INPUT MATERIAL Start Marker

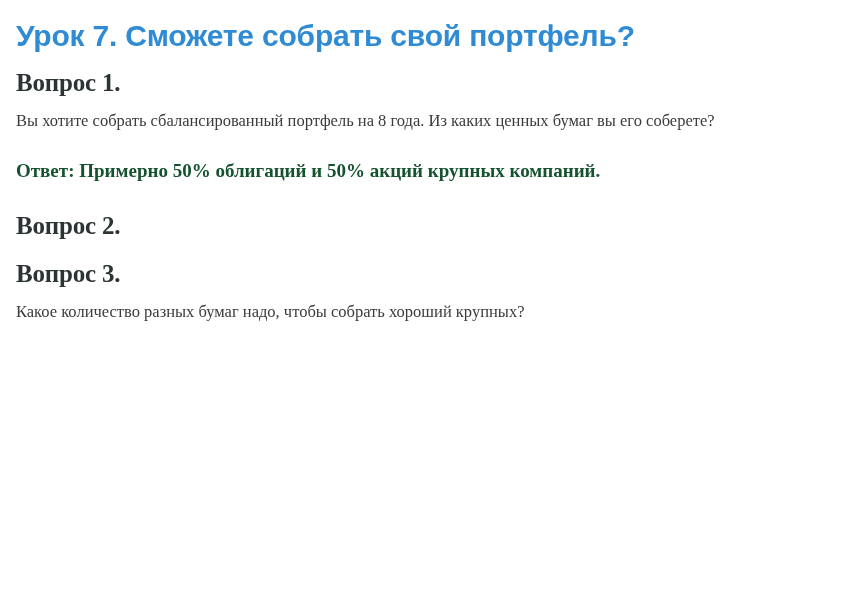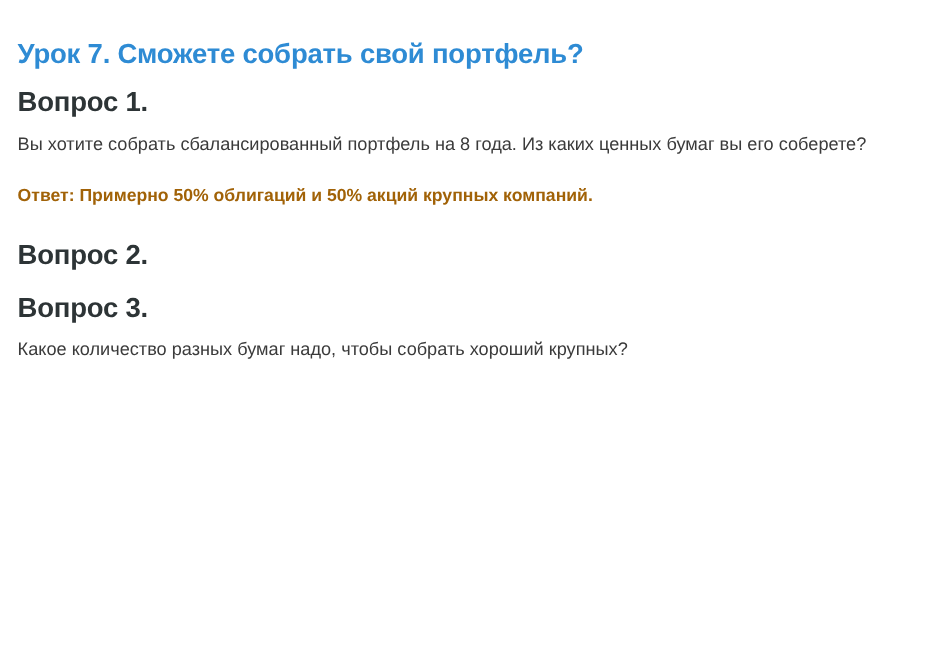--- a/index.html
+++ b/index.html
@@ -22,11 +22,11 @@
     background: #ffffff;
   }
   .lesson-title {
-    font-size: 25px;
+    font-size: 30px;
     font-weight: bold;
     color: #2e8bd4;
     line-height: 1.2;
-    margin: 16px 0 14px 0;
+    margin: 0 0 14px 0;
     letter-spacing: -0.2px;
   }
   .question-heading {

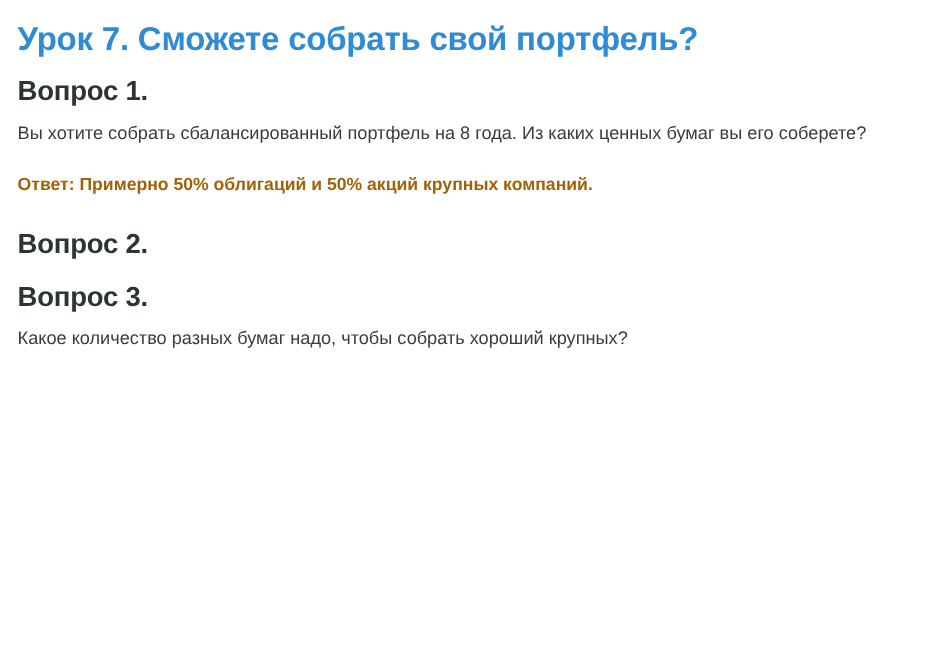--- a/index.html
+++ b/index.html
@@ -53,6 +53,7 @@
   }
   .block {
     margin: 0;
+    font-family: Liberation Serif, serif;
   }
   .block + .block {
     margin-top: 18px;

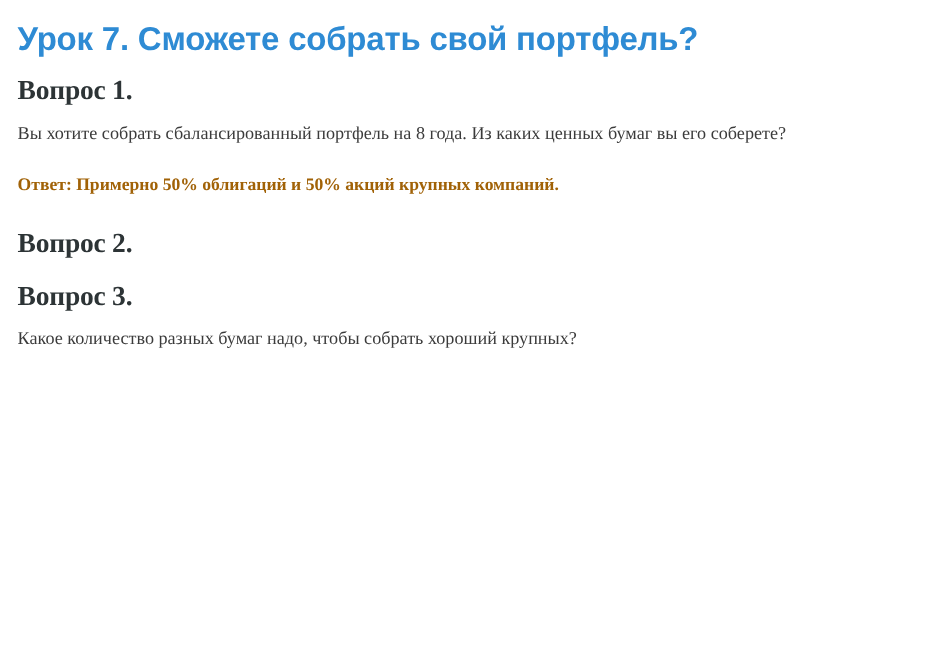--- a/index.html
+++ b/index.html
@@ -45,9 +45,9 @@
     max-width: 820px;
   }
   .answer-text {
-    font-size: 16px;
+    font-size: 19px;
     font-weight: bold;
-    color: #a16207;
+    color: #14532d;
     line-height: 1.5;
     margin: 0 0 26px 0;
   }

INPUT MATERIAL End Marker

• PROBLEM DETAILS:
Count the lines in the entries above where the string "size" shows up, and give that number only.

• RESULT OF THIS TASK:
4